> PROBLEM TO WORK ON
An exact copy of all the data is needed, with every picture left out.

> Screenshot and code edit data
--

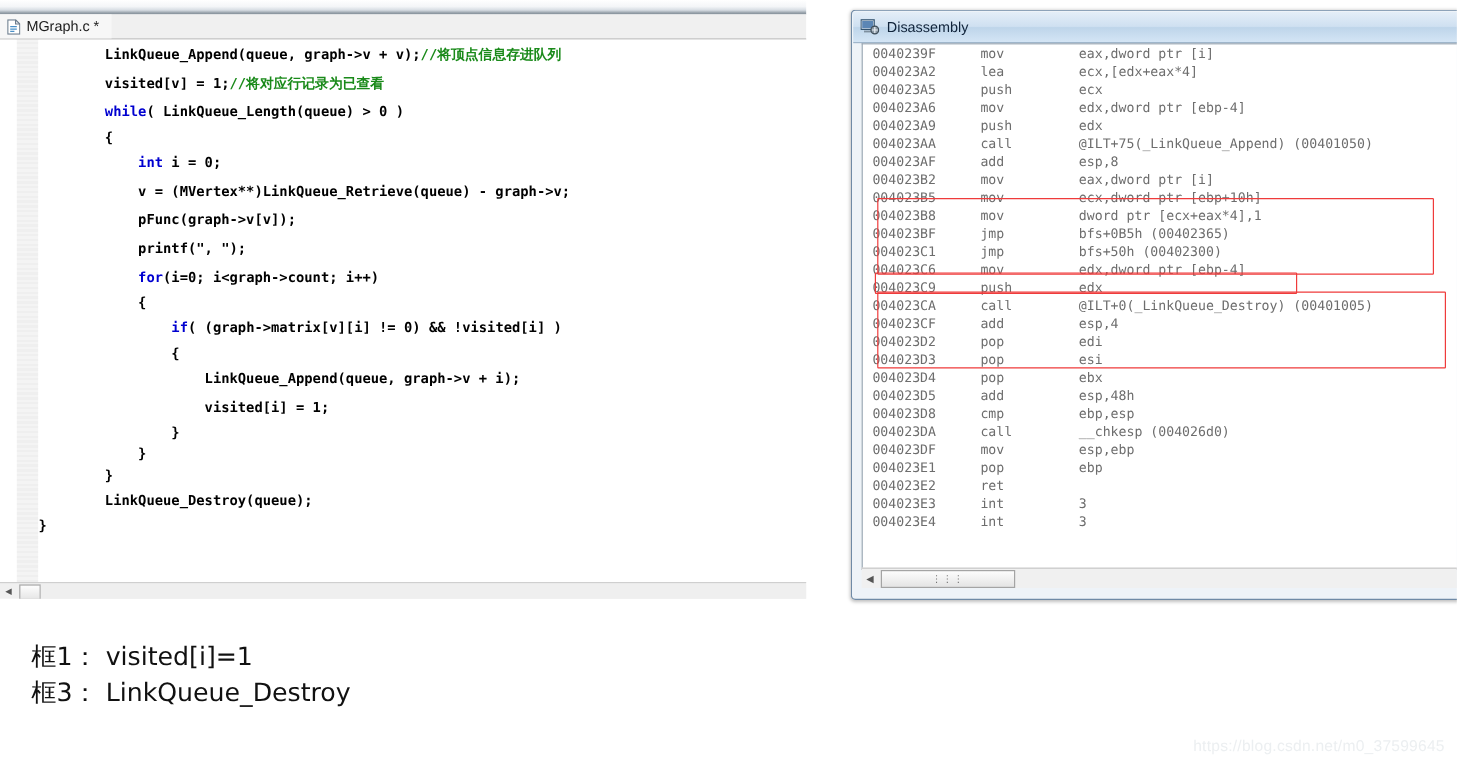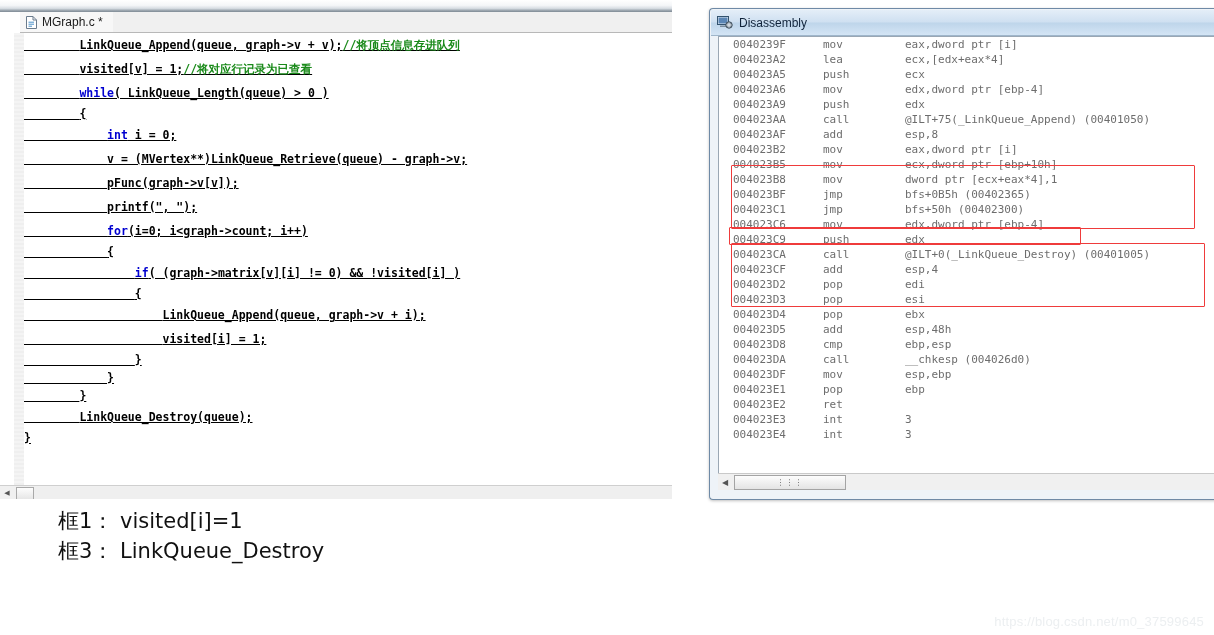--- a/index.html
+++ b/index.html
@@ -20,7 +20,7 @@
   }
   #editor-tabbar{
     position:absolute;left:0;top:12px;width:672px;height:20px;
-    background:#f0f0f0;border-bottom:1px solid #b8b8b8;margin-left:20px;
+    background:#f0f0f0;border-bottom:1px solid #b8b8b8;
   }
   #editor-tab{
     position:absolute;left:0;top:0;height:20px;

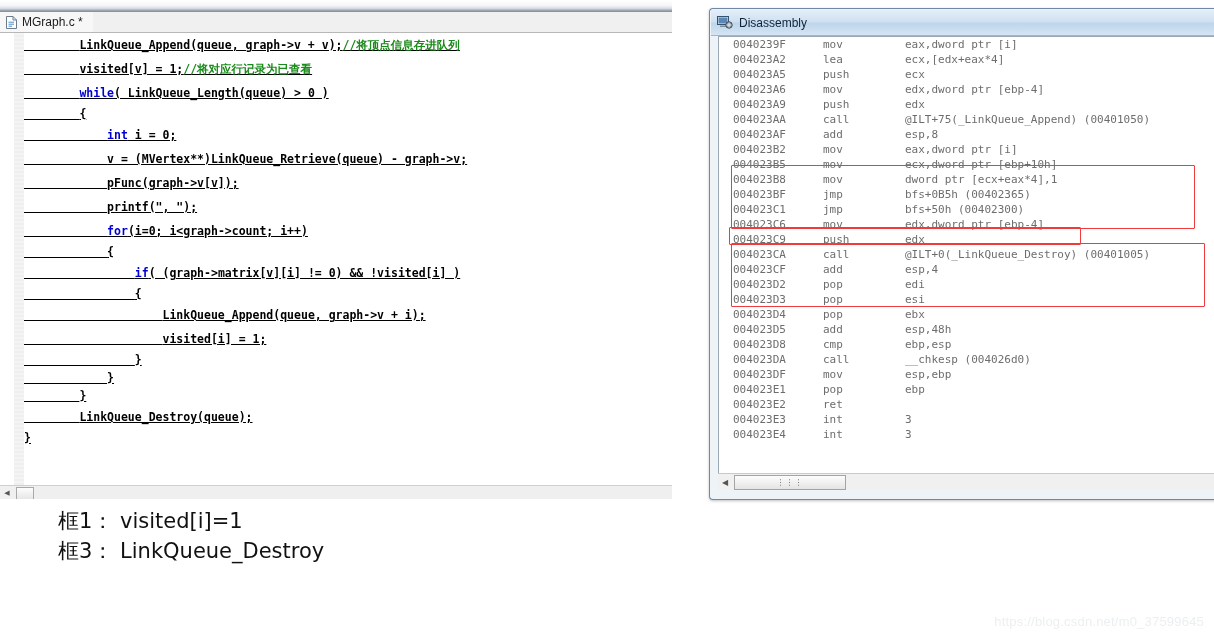--- a/index.html
+++ b/index.html
@@ -43,11 +43,11 @@
     position:absolute;left:0;top:33px;width:14px;height:452px;background:#ffffff;
   }
   #code-area{
-    position:absolute;left:24px;top:33px;width:640px;height:452px;
+    position:absolute;left:32px;top:33px;width:640px;height:452px;
     background:#ffffff;
     font-family:"DejaVu Sans Mono","Liberation Mono",monospace;
     font-size:11.5px;font-weight:bold;line-height:12px;
-    color:#000000;white-space:pre;text-decoration:underline;
+    color:#000000;white-space:pre;
   }
   #code-area .ln{height:24px;line-height:24px;}
   #code-area .ln.tight{height:18px;line-height:18px;}

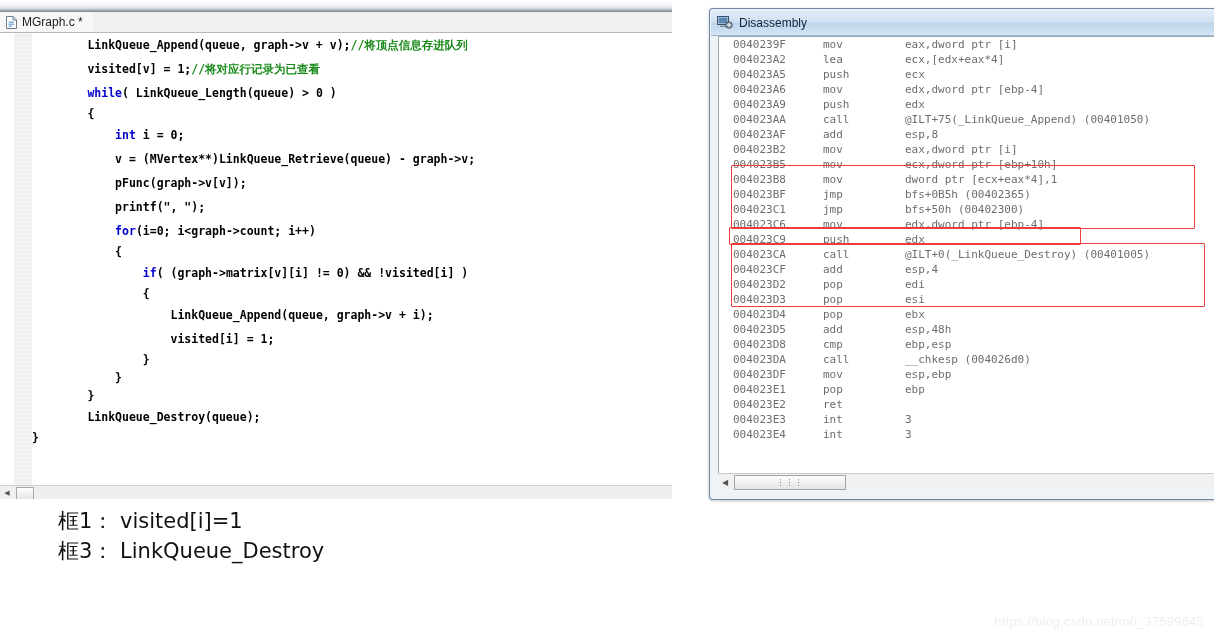--- a/index.html
+++ b/index.html
@@ -110,7 +110,7 @@
     white-space:pre;
   }
   #disasm-list .row{height:15px;display:block;}
-  #disasm-list .addr{display:inline-block;width:90px;padding-left:14px;}
+  #disasm-list .addr{display:inline-block;width:90px;padding-left:8px;}
   #disasm-list .mnem{display:inline-block;width:82px;}
   #disasm-list .ops{display:inline-block;}
 

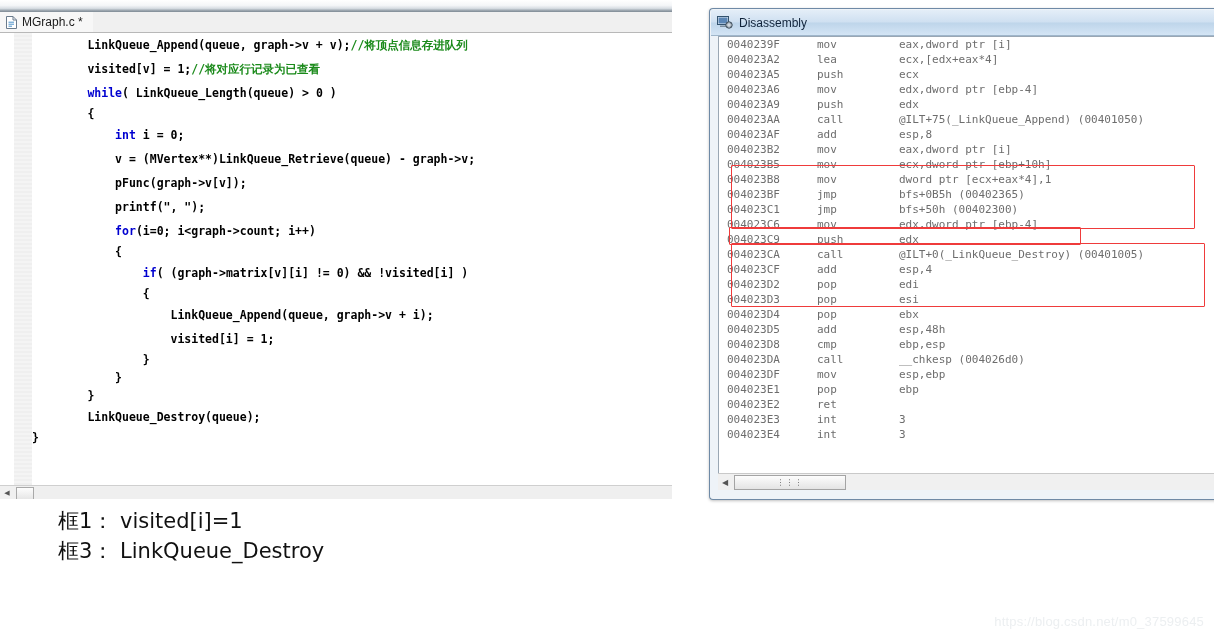--- a/index.html
+++ b/index.html
@@ -138,7 +138,7 @@
 
   
   #annotations{
-    position:absolute;left:26px;top:506px;width:600px;margin-left:32px;
+    position:absolute;left:26px;top:532px;width:600px;
   }
   #annotations .anno-line{
     font-size:21px;color:#111111;line-height:30px;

--

> RESULT
--- a/index.html
+++ b/index.html
@@ -20,7 +20,7 @@
   }
   #editor-tabbar{
     position:absolute;left:0;top:12px;width:672px;height:20px;
-    background:#f0f0f0;border-bottom:1px solid #b8b8b8;margin-left:20px;
+    background:#f0f0f0;border-bottom:1px solid #b8b8b8;
   }
   #editor-tab{
     position:absolute;left:0;top:0;height:20px;

--- a/index.html
+++ b/index.html
@@ -43,11 +43,11 @@
     position:absolute;left:0;top:33px;width:14px;height:452px;background:#ffffff;
   }
   #code-area{
-    position:absolute;left:24px;top:33px;width:640px;height:452px;
+    position:absolute;left:32px;top:33px;width:640px;height:452px;
     background:#ffffff;
     font-family:"DejaVu Sans Mono","Liberation Mono",monospace;
     font-size:11.5px;font-weight:bold;line-height:12px;
-    color:#000000;white-space:pre;text-decoration:underline;
+    color:#000000;white-space:pre;
   }
   #code-area .ln{height:24px;line-height:24px;}
   #code-area .ln.tight{height:18px;line-height:18px;}

--- a/index.html
+++ b/index.html
@@ -110,7 +110,7 @@
     white-space:pre;
   }
   #disasm-list .row{height:15px;display:block;}
-  #disasm-list .addr{display:inline-block;width:90px;padding-left:14px;}
+  #disasm-list .addr{display:inline-block;width:90px;padding-left:8px;}
   #disasm-list .mnem{display:inline-block;width:82px;}
   #disasm-list .ops{display:inline-block;}
 

--- a/index.html
+++ b/index.html
@@ -138,7 +138,7 @@
 
   
   #annotations{
-    position:absolute;left:26px;top:506px;width:600px;margin-left:32px;
+    position:absolute;left:26px;top:532px;width:600px;
   }
   #annotations .anno-line{
     font-size:21px;color:#111111;line-height:30px;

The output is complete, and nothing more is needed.